Normally, I wouldn’t throw in the towel so quickly, but I should mention that there was confusion the last time he went home to California, surrounding the fact that he left without saying goodbye. In addition, we had specifically talked about meeting up early yesterday. I tried not to have expectations, but I really didn’t envision him letting me down, in the same way as last time. It was happening all over again.

I took a deep breath and sat with the feeling for a moment. I then grabbed my journal, got in my car and drove to my favorite restaurant. I called my friend Kristin on the way and asked her if she wanted to meet me there. As I waited for her to arrive, I ordered a glass of wine and my phone rang. I talked to him briefly. He invited me to his parents’ house, but I explained that I had made other plans at that point. He seemed surprised to hear that I wasn’t interested in coming over. It was 9 p.m. I told him I wasn’t home and that he could come pick up the book from my mailbox. I expressed my feelings of disappointment. I hung up the phone, and I wrote in my journal as I waited for Kristin.

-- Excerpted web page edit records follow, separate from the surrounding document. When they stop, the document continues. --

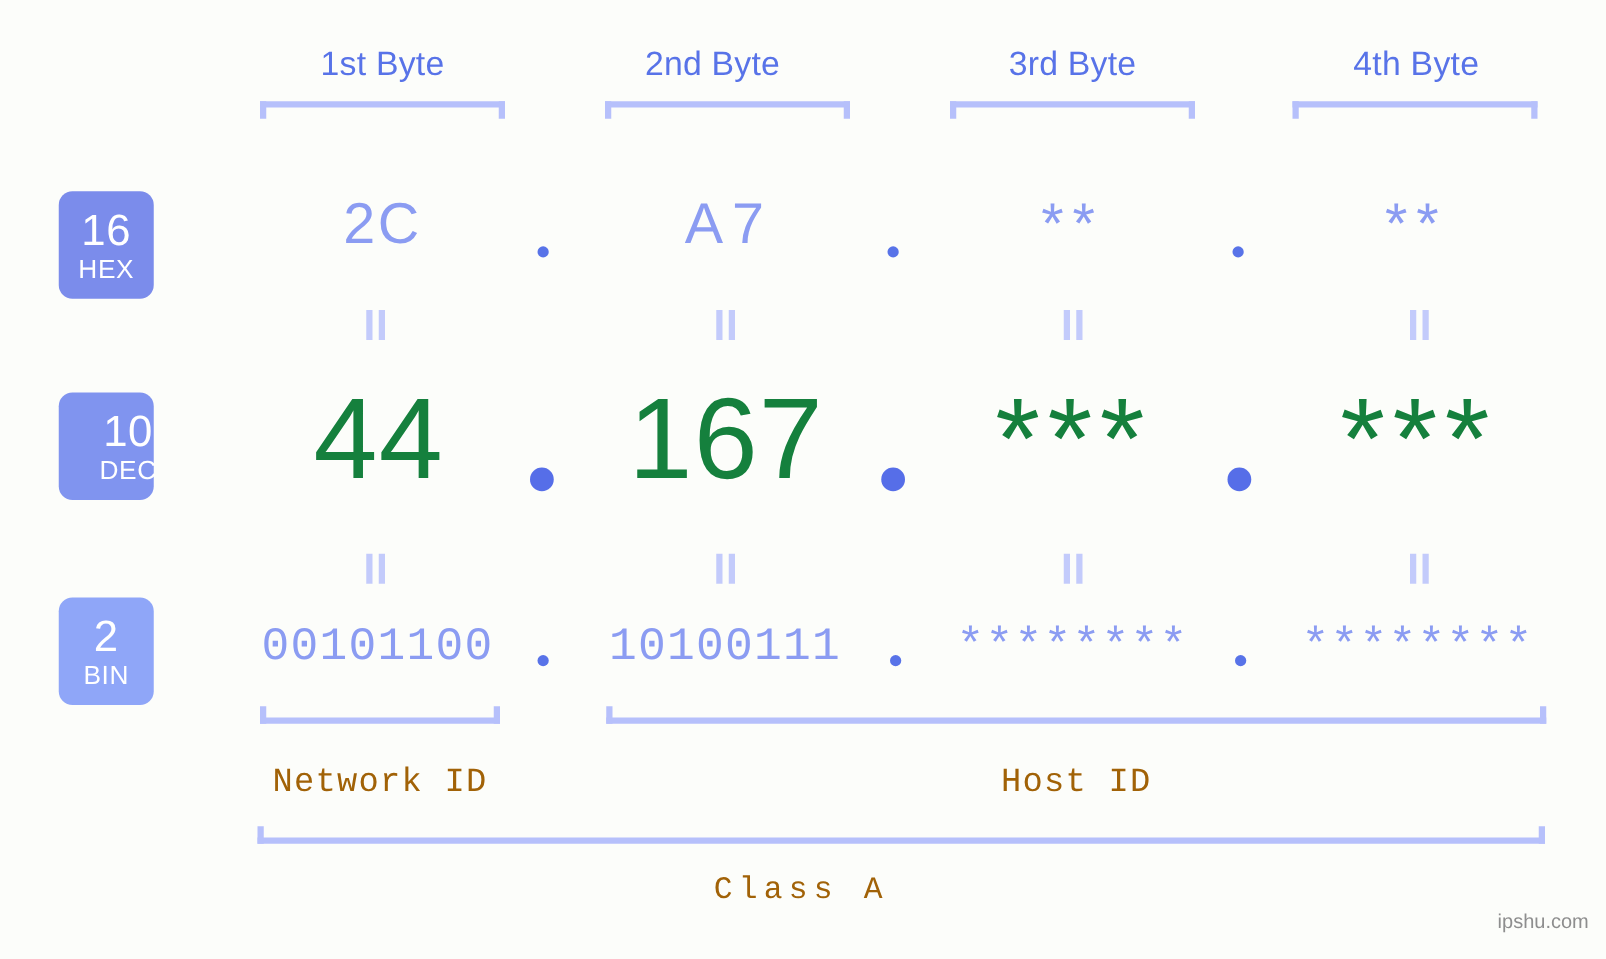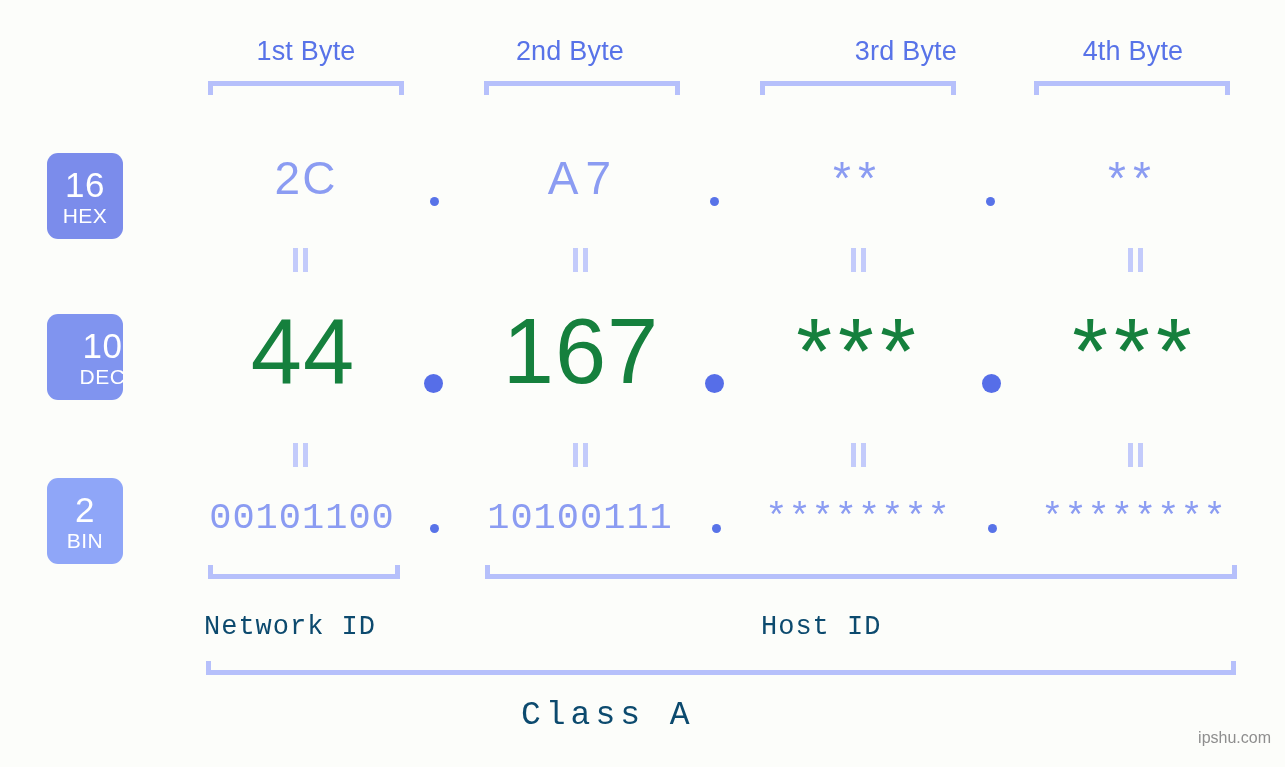--- a/index.html
+++ b/index.html
@@ -167,7 +167,7 @@
 
   <div class="byte-header" style="left:206px; top:36px; width:200px;">1st Byte</div>
   <div class="byte-header" style="left:471px; top:36px; width:198px;">2nd Byte</div>
-  <div class="byte-header" style="left:759px; top:36px; width:198px;text-align:right;">3rd Byte</div>
+  <div class="byte-header" style="left:759px; top:36px; width:198px;">3rd Byte</div>
   <div class="byte-header" style="left:1034px; top:36px; width:198px;">4th Byte</div>
 
   <div class="bracket-down" style="left:208px; top:81px; width:196px;"></div>

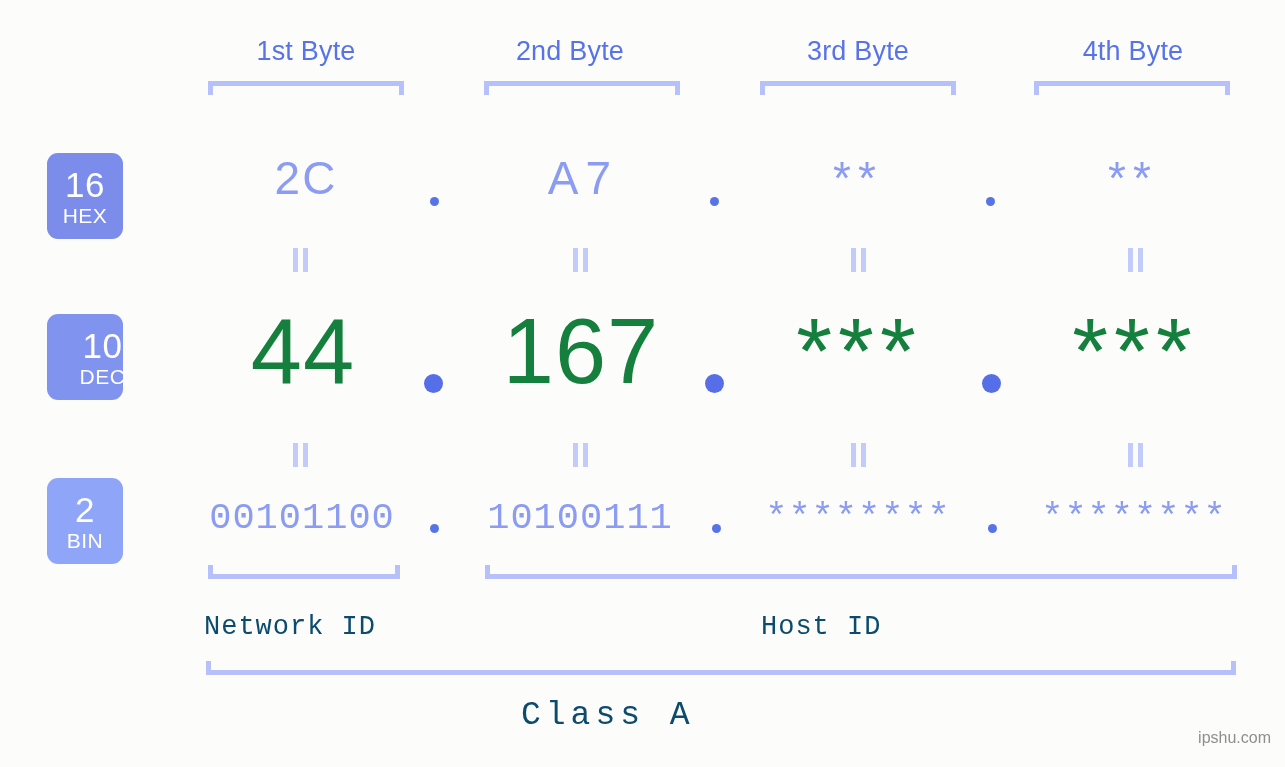--- a/index.html
+++ b/index.html
@@ -137,8 +137,8 @@
   
   .caption {
     position: absolute;
-    text-align: left;
-    color: #0c4a6e;
+    text-align: center;
+    color: #a16207;
     font-family: "Liberation Mono", monospace;
     font-size: 27px;
     letter-spacing: 1px;

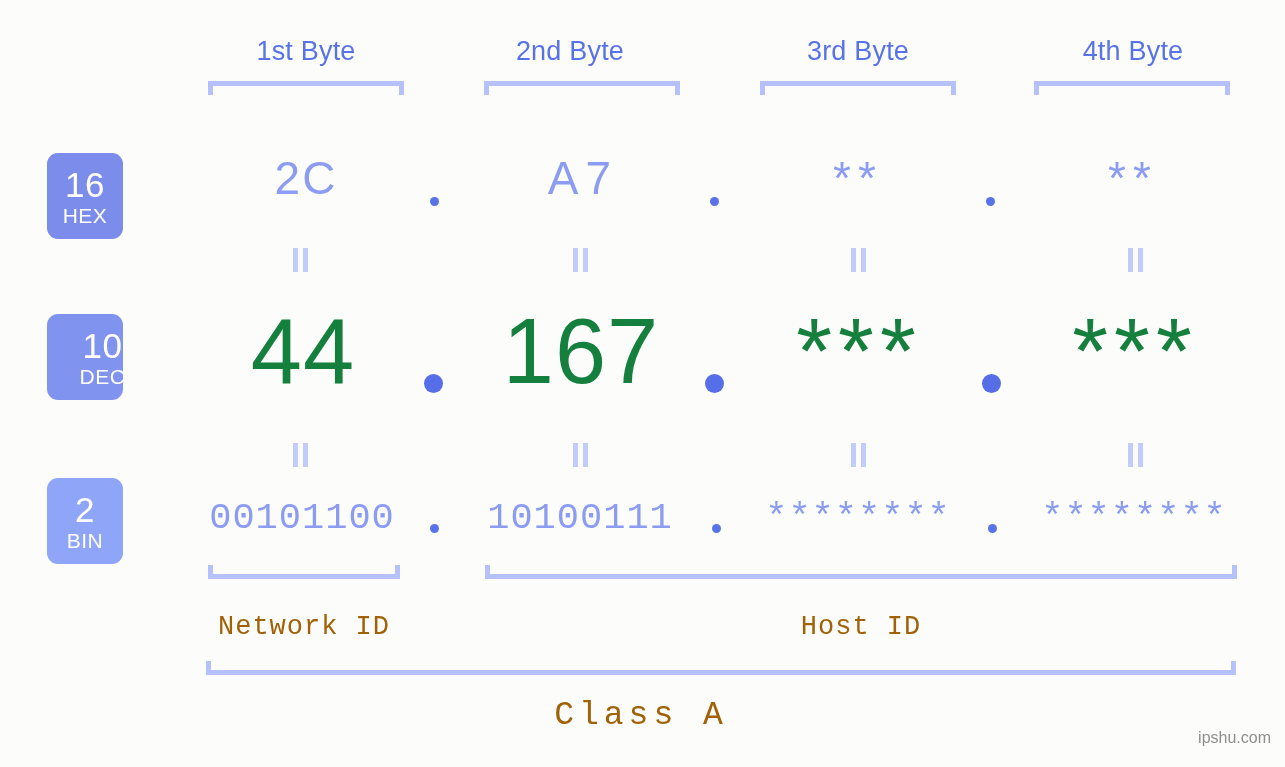--- a/index.html
+++ b/index.html
@@ -145,7 +145,7 @@
     white-space: nowrap;
   }
   .caption.class-caption {
-    font-size: 33px;
+    font-size: 25px;
     letter-spacing: 5px;
   }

When she got there, we had a great conversation and ordered some appetizers. Towards the end of our meal, two of our other friends showed up. It was a nice surprise to see them, and they told us that a good band was playing at the bar downstairs. About an hour later, the four of us were drinking sangria, laughing, dancing and taking silly pictures. Kristin had a hoop in the car, so we busted that out. Everyone wanted to try it – from the band members to the servers and customers at the restaurant.

What had the potential to be a really shitty night was completely transformed into an impromptu girls’ night out. I got home around 2 a.m. with a stomach sore from laughing.

We are the masters of our own destiny. Do not be a victim of circumstance. Create the reality you want.

4 Comments

  • :lauren:

    This time, without spelling errors… 😉

    I think that you could not possibly inspire me more… and then you do.

    Something about the past two blog posts you have written have caused this huge wave of calm to wash over me as I read them. Your words carry such powerful energy, Abby. Love, love, love to you.

  • Abby A

    Wow – thank you 🙂 Writing is one form of therapy for me. It helps me to process things by working through them on paper. Sending so much love back to you, sweet Lauren.